Nas cidades mais importantes da Europa, a legitimidade da ordem pública é enfraquecida pela desordem da sociedade industrial, e a vida pública se torna moralmente inferior à vida privada − em família. A família se torna o refúgio de segurança de uma vida moralmente adequada.
Nasce a personalidade individual em detrimento da coletividade.
Sennett apresenta a origem da palavra “público” a partir de estudos de Erich Averbach, que diz que ela surge na França em meados do séc. XVII, ligada ao público-plateia das peças teatrais. Nesse mesmo período, essa plateia era um grupo seleto de pessoas que tentavam encobrir suas origens sociais através de um modelo de comportamento dentro dos espaços do teatro. Na medida em que as cidades crescem, outros grupos de pessoas (burgueses) entravam em contato uns com os outros na sociedade e o sentido de quem era o público se amplia para onde se está em público. Em público é uma vida que se passa fora da família e o centro (lugar) dessa vida é a capital.
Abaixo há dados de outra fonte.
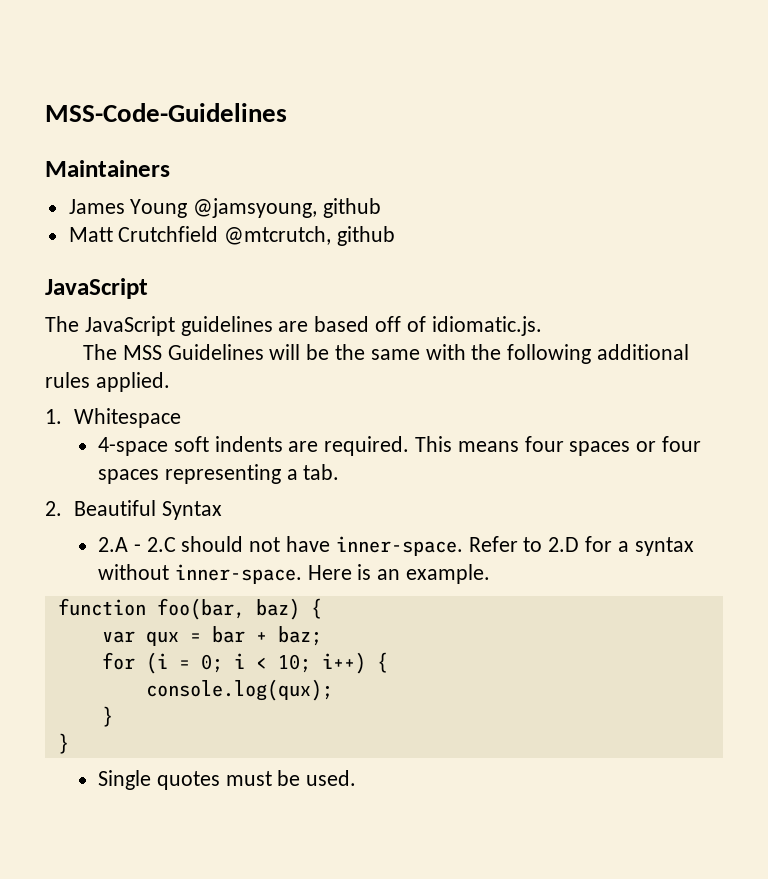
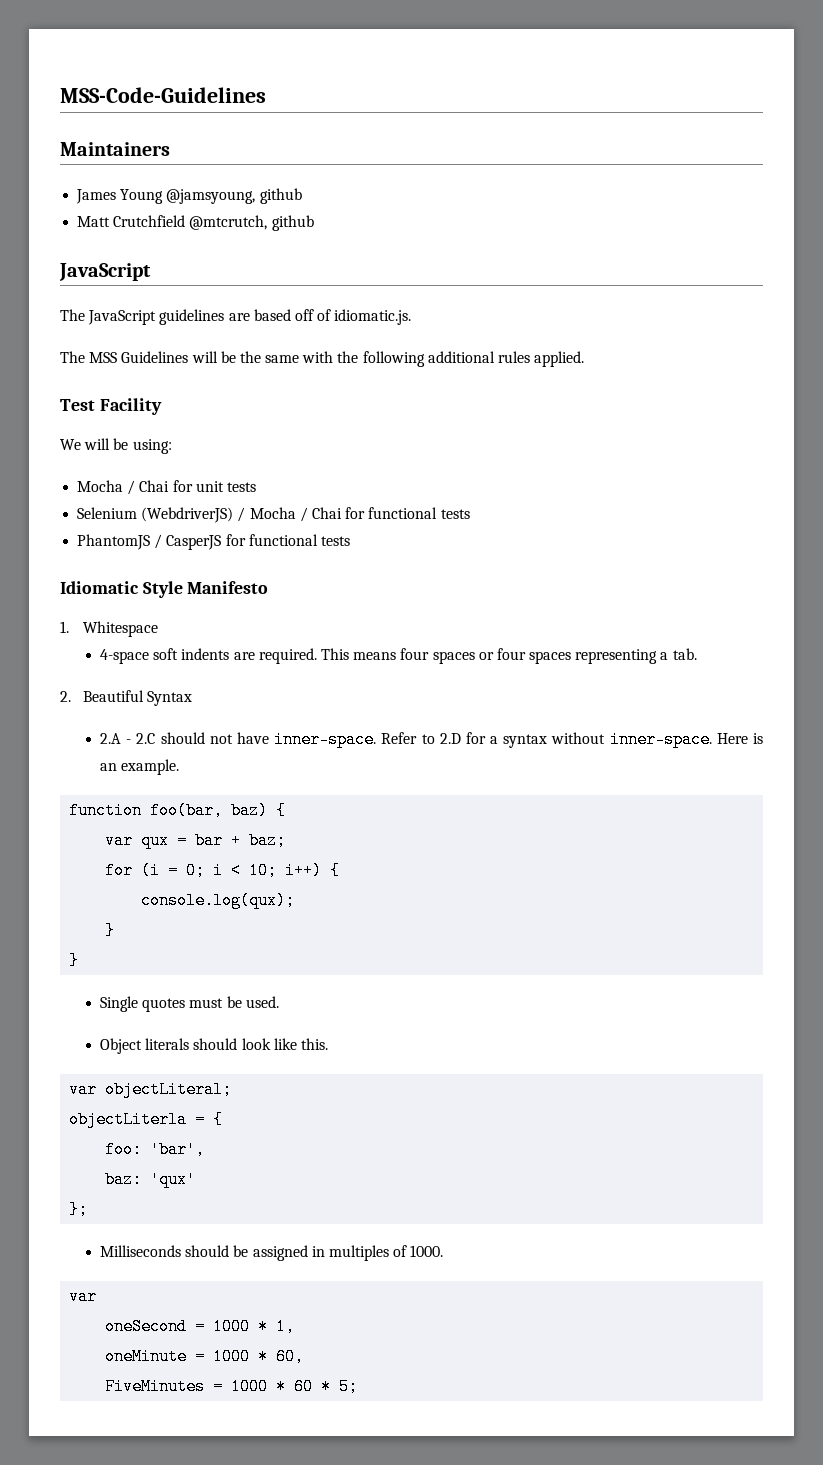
+ Test Facility
+ We will be using:
+ Mocha / Chai for unit tests
+ Selenium (WebdriverJS) / Mocha / Chai for functional tests
+ PhantomJS / CasperJS for functional tests
+ Idiomatic Style Manifesto
+ Object literals should look like this.
+ var objectLiteral;
+ objectLiterla = {
+ foo: 'bar',
+ baz: 'qux'
+ };
+ Milliseconds should be assigned in multiples of 1000.
+ var
+ oneSecond = 1000 * 1,
+ oneMinute = 1000 * 60,
+ FiveMinutes = 1000 * 60 * 5;

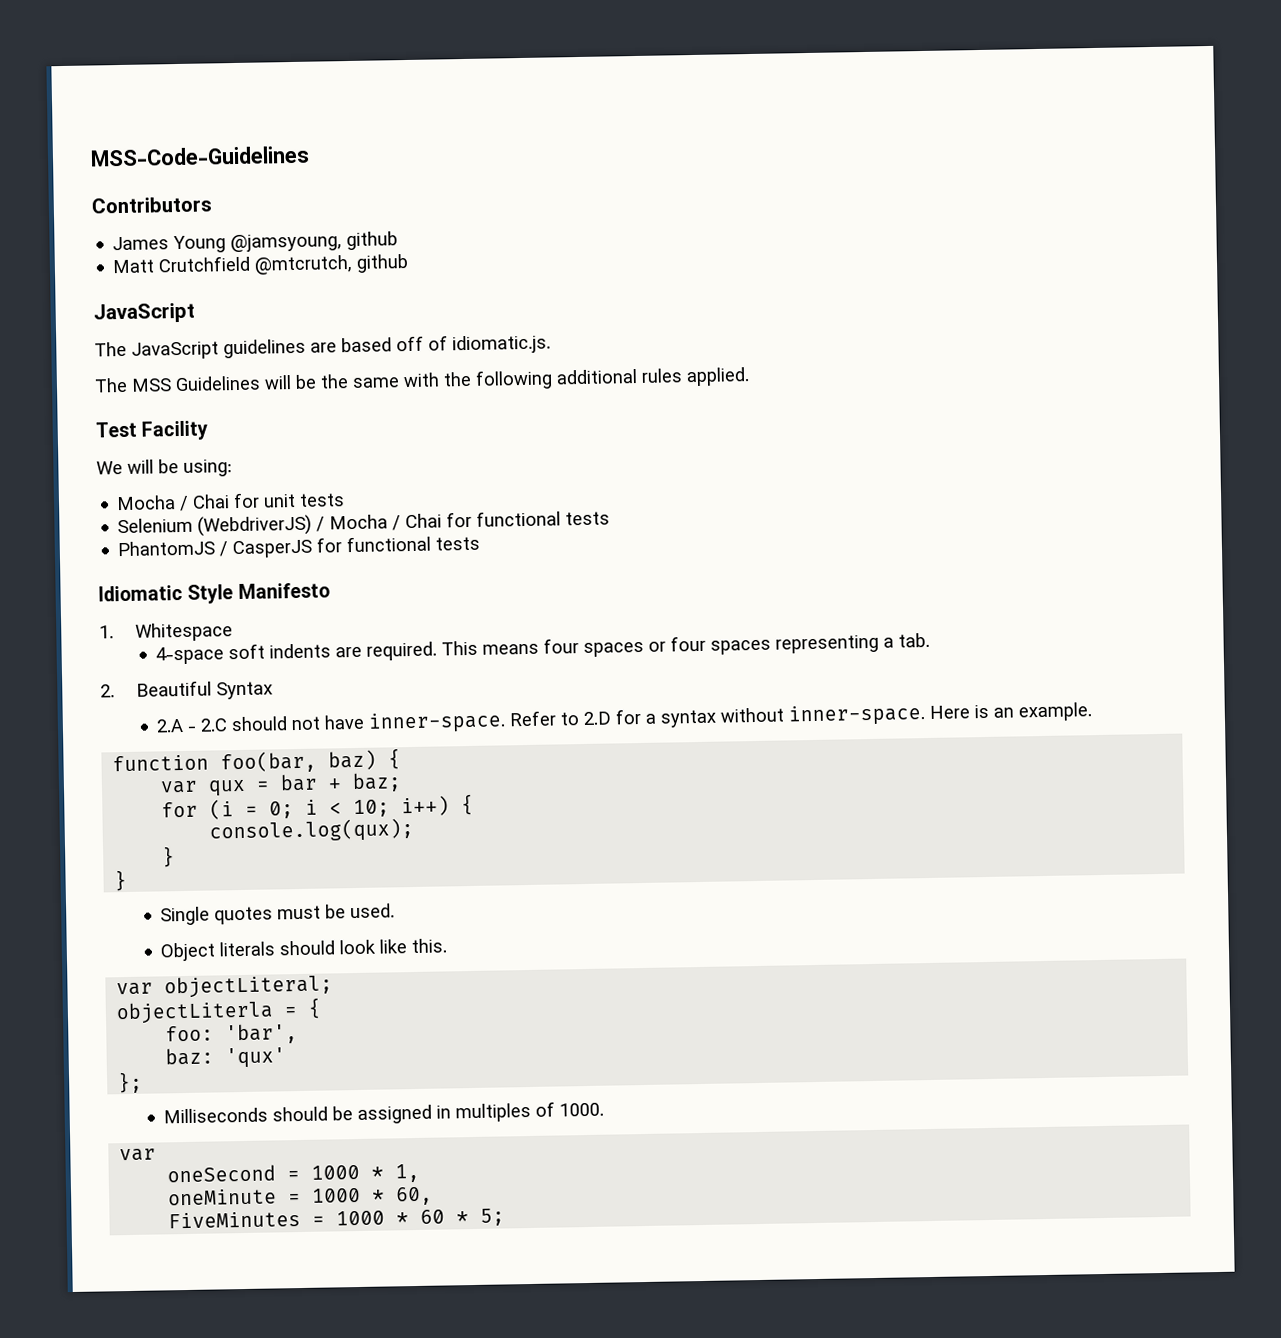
- Maintainers
+ Contributors

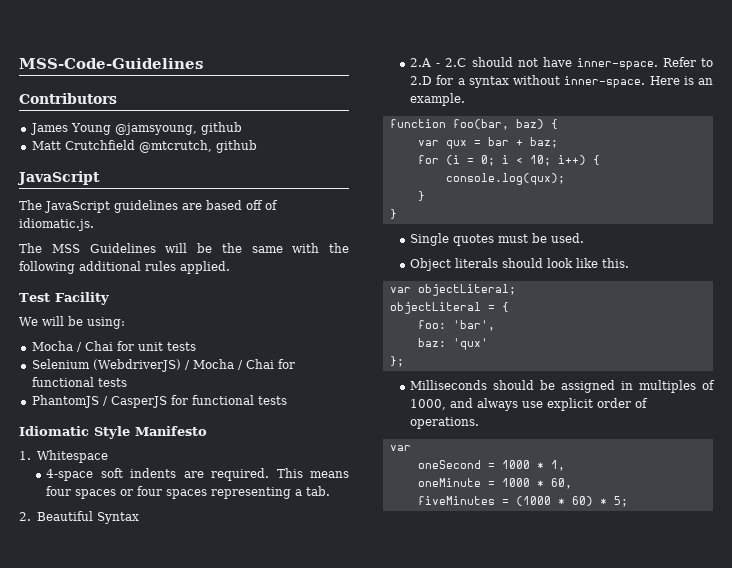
- objectLiterla = {
+ objectLiteral = {
- Milliseconds should be assigned in multiples of 1000.
+ Milliseconds should be assigned in multiples of 1000, and always use explicit order of operations.
- FiveMinutes = 1000 * 60 * 5;
+ fiveMinutes = (1000 * 60) * 5;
A oposição entre os termos público e privado pode ser entendida também a partir de como se constituiu o conceito moderno de direitos humanos e que provém da oposição entre os termos natureza (privado) e cultura (público). A infância foi descoberta como uma possibilidade de ser um estágio especial da vida humana – uma vida vulnerável – e a criança deixou de ser entendida como sendo um adulto pequeno. A família se torna “uma forma histórica mais do que uma forma biológica fixa na história”.
No início da modernidade, a sociedade europeia propõe uma estratificação da sociedade de “tal forma e tão dispares compartimentos que eles perderam o senso de pertencerem à mesma espécie […] o público era uma criação humana e o privado uma condição humana”.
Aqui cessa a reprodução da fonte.